Byline: Matthew Russell Lee of Inner City Press at UN
www.innercitypress.com/un1manipur101108.html
UNITED NATIONS, October 11, updated -- The decades long insurgency in Manipur in northeast India gets little attention globally, and virtually none within the United Nations. This despite 10,000 deaths in the conflict, the imposition of martial law and restrictions on press access.
Manipur, with 2.2 million residents, was an independent kingdom until colonialized by Britain in 1891. It was incorporated into India at the end of British rule in 1947. Armed rebellion began in 1964 and martial law was imposed in 1980 and remains in place today.
Inner City Press interviewed the founder of the Manipur Women Gun Survivors Network Ms. Binalakshmi Nepram on October 10 after she narrated a short film about the conflict in an ill-attended screening across the street from the UN. Ms. Nepram said that India is so powerful that the issue can never be raised within the UN Headquarters.
Inner City Press asked her if there is any recruitment of child soldiers, as that should trigger involvement, with or without host country consent, at least by the UN's Special Representative on Children and Armed Conflict, Radhika Coomaraswamy and UNICEF. Yes, Ms. Nepram said, children are incorporated into the fighting. "There are testimonies," she said. She also spoke passionately about the use in Manipur of rape as a weapon of war, which also should trigger UN involvement, unless double standards as is too common rule the day.
Even before receiving these from Ms. Nepram's office in New Delhi. it's worth reviewing the evidence that's in the public record.
In July 2008, Manipur police chief Y. Joykumar Singh said that "about 30 or more children are believed to be missing from different parts of the Imphal valley although many cases have not been reported to the police. So far, 13 cases of abductions have been registered." Radheshyam Singh, police chief of Imphal East district said "it is certain that these children were lured or kidnapped by various outlawed militant groups."

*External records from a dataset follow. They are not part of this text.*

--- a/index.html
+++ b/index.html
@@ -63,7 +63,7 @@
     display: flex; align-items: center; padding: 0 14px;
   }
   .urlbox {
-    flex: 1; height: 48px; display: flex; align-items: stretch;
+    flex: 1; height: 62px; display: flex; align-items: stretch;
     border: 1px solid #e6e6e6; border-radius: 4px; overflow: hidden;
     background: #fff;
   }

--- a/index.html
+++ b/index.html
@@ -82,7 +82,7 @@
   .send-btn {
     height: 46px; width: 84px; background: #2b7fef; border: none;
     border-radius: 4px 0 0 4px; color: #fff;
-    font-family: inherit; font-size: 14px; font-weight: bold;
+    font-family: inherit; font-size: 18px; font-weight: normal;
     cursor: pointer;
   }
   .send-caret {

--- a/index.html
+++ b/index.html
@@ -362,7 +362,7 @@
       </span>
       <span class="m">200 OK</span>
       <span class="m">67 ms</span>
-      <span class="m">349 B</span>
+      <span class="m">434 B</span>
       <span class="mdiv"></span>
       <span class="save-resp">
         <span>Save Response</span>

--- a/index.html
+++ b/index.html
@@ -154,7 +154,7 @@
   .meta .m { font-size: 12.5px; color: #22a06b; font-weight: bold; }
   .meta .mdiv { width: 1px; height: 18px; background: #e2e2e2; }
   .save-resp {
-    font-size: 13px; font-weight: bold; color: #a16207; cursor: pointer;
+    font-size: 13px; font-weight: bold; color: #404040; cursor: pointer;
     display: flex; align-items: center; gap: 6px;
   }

Among the accused recruiters are the Peoples Revolutionary Party of Kangleipak, Prepak, both its Vice-Chairman and General Secretary factions and its so-called Cobra Task Force. Local accounts have 45-year-old Muhila Devi, a resident of Pishumthong near Imphal, crying inconsolably and breaking into regular fits when her 14-year-old daughter Surda went missing. "She is a minor and anybody who is holding her captive, please return her to me," a sobbing Devi said, as she blankly stared at her daughter's schoolbag. (The Pioneer, July 21, 2008.)
"Sensation prevailed in Manipur with the disappearance of two little boys July 6 and a separatist later claiming the children have joined the outfit of their own volition. 'The two boys are bent on joining us but we shall not stop them from returning to their families if they want,' Bobby Mangang, commander of the little-known group, the Prepak Cobra Task Force, told a group of journalists who visited the rebel base last fortnight.

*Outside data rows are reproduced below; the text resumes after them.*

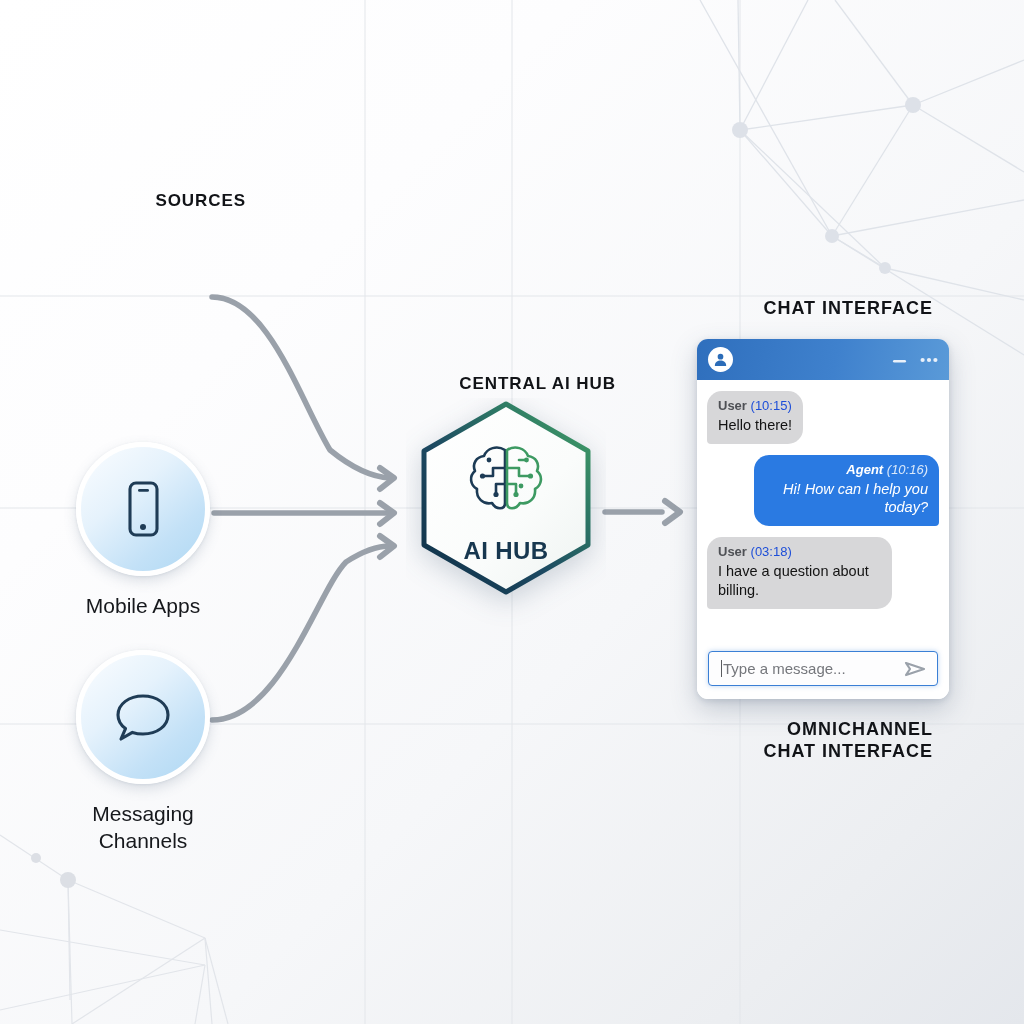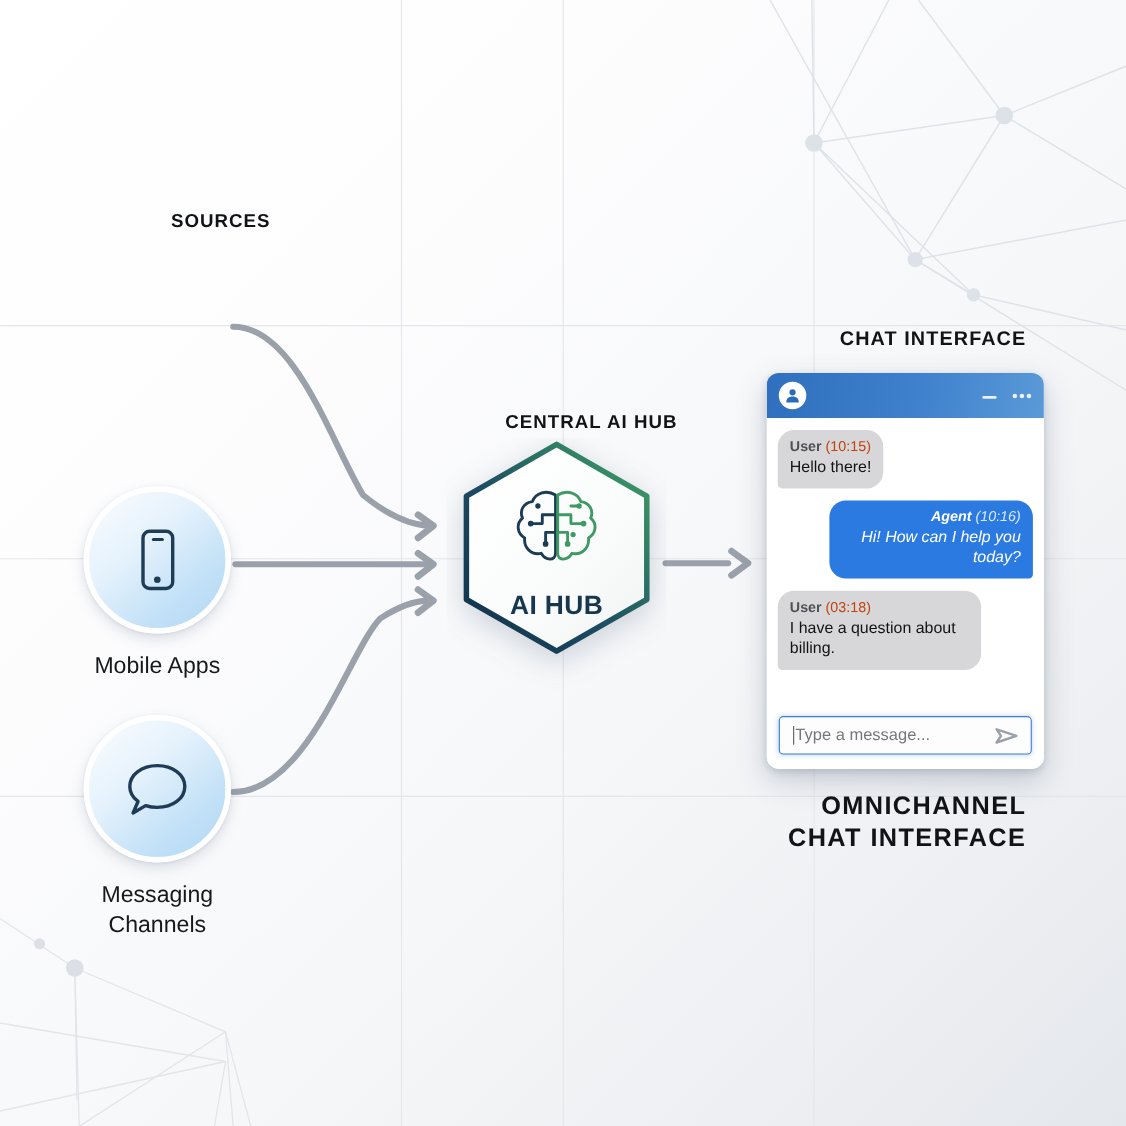--- a/index.html
+++ b/index.html
@@ -140,7 +140,7 @@
   }
   .msg-meta { font-size: 13px; margin-bottom: 1px; }
   .bubble.user  .msg-meta .who  { color: #4e5055; font-weight: bold; }
-  .bubble.user  .msg-meta .time { color: #c2410c; }
+  .bubble.user  .msg-meta .time { color: #1d4ed8; }
   .bubble.agent .msg-meta .who  { color: #ffffff; font-weight: bold; }
   .bubble.agent .msg-meta .time { color: #dbe9fa; }
   .msg-text { display: block; }

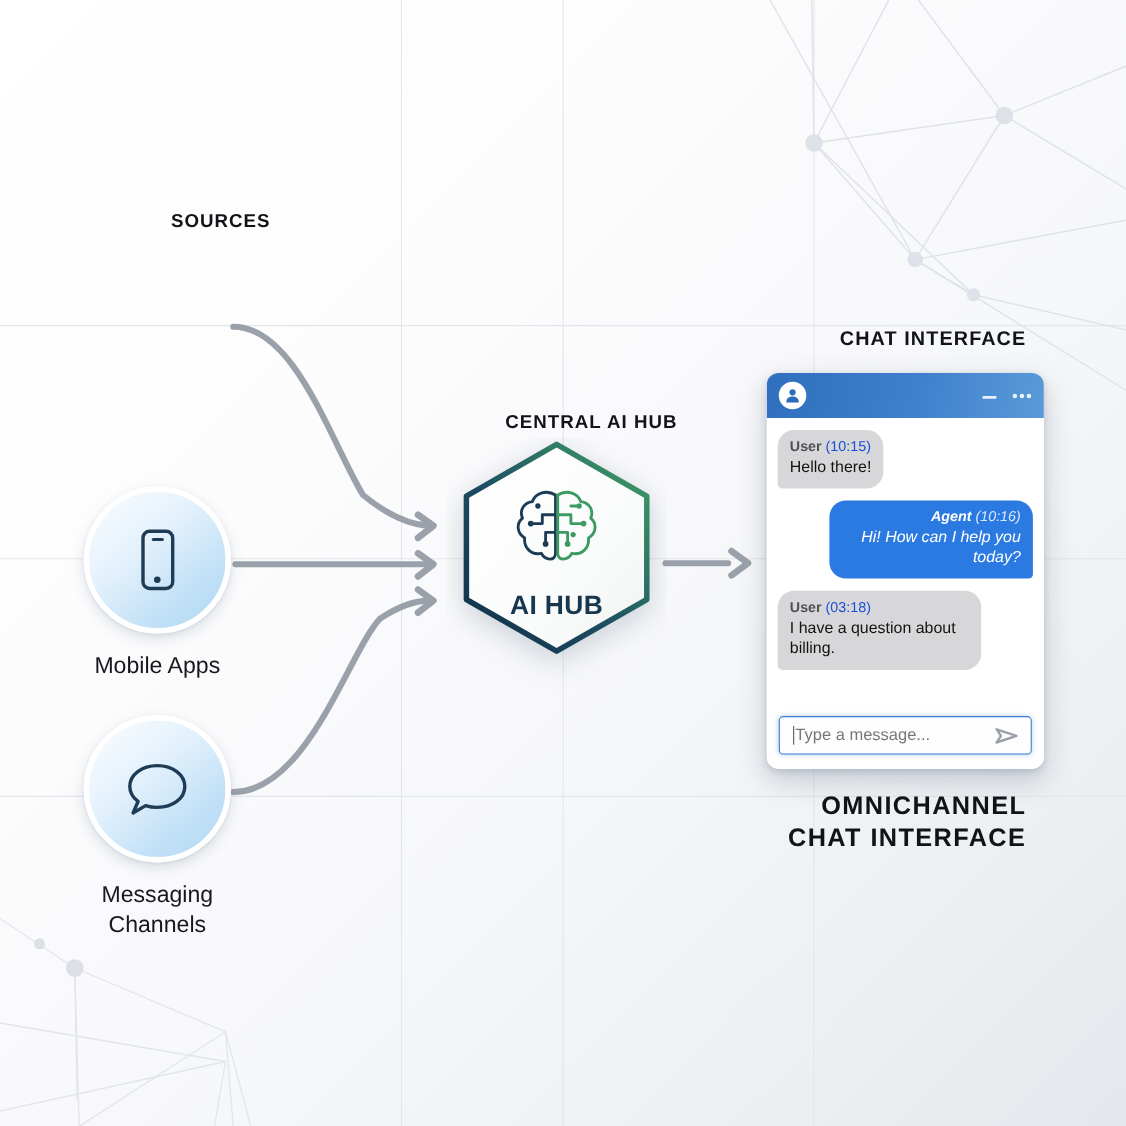--- a/index.html
+++ b/index.html
@@ -31,7 +31,7 @@
   #sources-caption { left: 46px; top: 190px; width: 200px; font-size: 17px; }
   #hub-caption     { left: 396px; top: 373px; width: 220px; font-size: 17px; }
   #chat-caption    { left: 713px; top: 297px; width: 220px; font-size: 18px; }
-  #omni-caption    { left: 713px; top: 718px; width: 220px; font-size: 23px; }
+  #omni-caption    { left: 713px; top: 718px; width: 220px; font-size: 18px; }
 
   
   .node { position: absolute; width: 200px; text-align: center; }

"Yengkhom Naobi, 13 and Angom Langamba, 11, missing since July 6, appeared before journalists in Bishenpur district, close to state capital Imphal, and declared they have joined the group on their own. The children are students of Class III and IV. The children were paraded before journalists soon after their mothers had told the media that they were in the custody of the Task Force. Now, parents of Kshetrimayum, a Class VI student, and Wangkheimayum Sohadeva, a Class V student, have said their children are missing since June 19."
This should be enough detail for the UN to finally start working. Ms. Nepram said there is also evidence of Myanmar's military government being involved in the fighting in Manipur. This makes it a threat to international peace and security, the standards for UN Security Council involvement.

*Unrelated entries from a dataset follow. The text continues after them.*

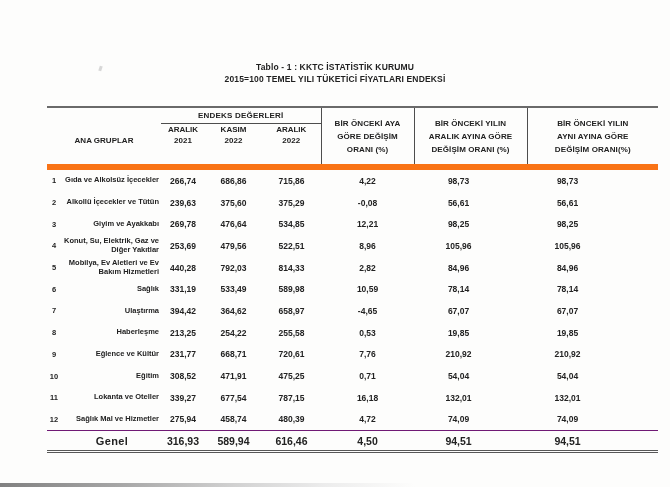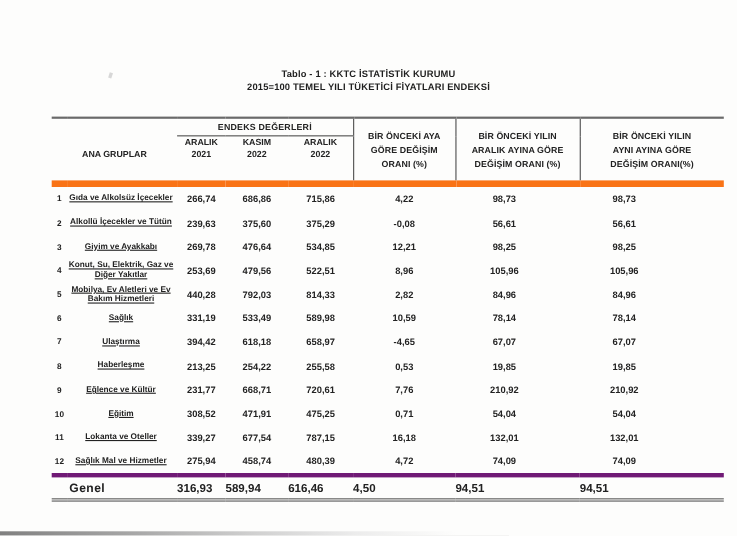--- a/index.html
+++ b/index.html
@@ -36,7 +36,7 @@
   
   tbody td { height:21.7px; font-size:8.5px; text-align:center; vertical-align:middle; }
   tbody td.c-num  { font-size:7.5px; }
-  tbody td.c-name { font-size:7.5px; text-align:center; line-height:8.8px; padding-right:2px;text-decoration:underline; }
+  tbody td.c-name { font-size:7.5px; text-align:right; line-height:8.8px; padding-right:2px; }
   td.c-ytd { padding-right:24px; }
   td.c-yoy { padding-right:50px; }
 

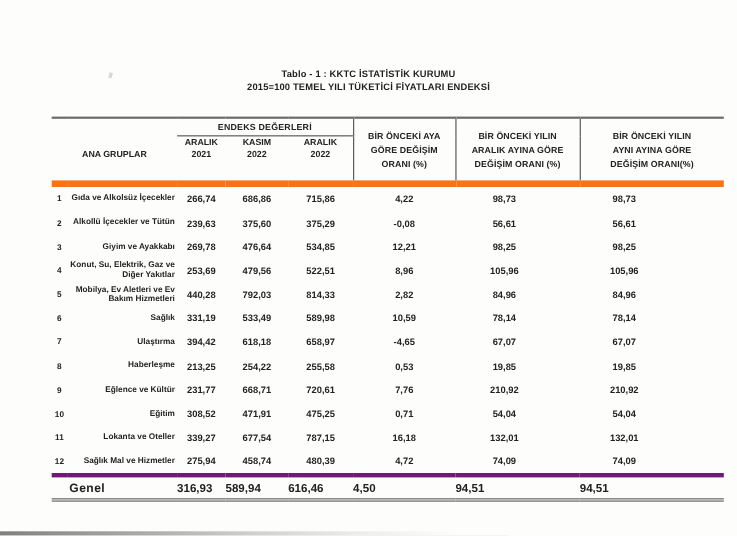--- a/index.html
+++ b/index.html
@@ -167,7 +167,7 @@
         <td class="c-num">7</td>
         <td class="c-name">Ulaştırma</td>
         <td>394,42</td>
-        <td>618,18</td>
+        <td>364,62</td>
         <td>658,97</td>
         <td>-4,65</td>
         <td class="c-ytd">67,07</td>

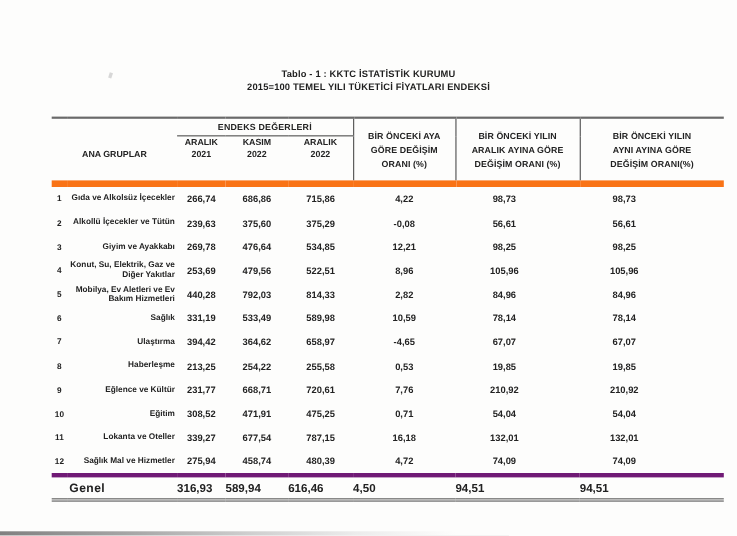--- a/index.html
+++ b/index.html
@@ -41,8 +41,8 @@
   td.c-yoy { padding-right:50px; }
 
   
-  tfoot td { height:19px; font-size:10.5px; vertical-align:middle; text-align:left;
-             border-top:4px solid #701a75; border-bottom:3px double #585858; }
+  tfoot td { height:19px; font-size:10.5px; vertical-align:middle; text-align:center;
+             border-top:1px solid #701a75; border-bottom:3px double #585858; }
   tfoot td.g-name { font-size:11px; padding-left:16px; letter-spacing:.4px; }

Inner City Press also spoke about Manipur with Walter Dorn, formerly a UN Peacekeeper in Timore Leste. Dorn called for the deployment of UN personnel in Manipur, while acknowledging that this would require the consent of the government of India. He said it would take "meetings like this to pressure India." There were less than a dozen people at the October 10 screening, held just across the street from the UN with free samosas and chai tea.
Dorn makes analogies to the UN's role in Timor Leste, Cambodia, Namibia and Central America, and his native Canada's granting of limited autonomy to Quebec. One could not help thinking of the precedent created by those countries recognizing the unlateral declaration of independence of Kosovo.
Film curator Somi Roy, also present, stated that Manipur has a distinct civilization than India's, and that New Delhi police recently produced an insulting booklet telling people from Manipur how to dispose of garbage and for women not to dress too provocatively.
Impunity is one of the biggest problems in Manipur, according to Ms. Nepram. She cites the 1958 Indian Armed Forces Special Powers Act, AFSPA, in which soldiers in "disturbed areas" like Manipur are allowed to shoot to kill while remaining immune from prosecution.
Ms. Nepram said that the continuance of this law is one of the sources of resentment in Manipur, one of the reasons it remains a disturbed area. She expressed frustration that the press does not cover the deaths and abuse, including disappearances and rape by Army soldiers. Foreign media is rarely allowed in Manipur, and then only for ten days at a time. Similar restrictions in Sudan's Darfur region are widely covered and denounced. Why not those in northeast India?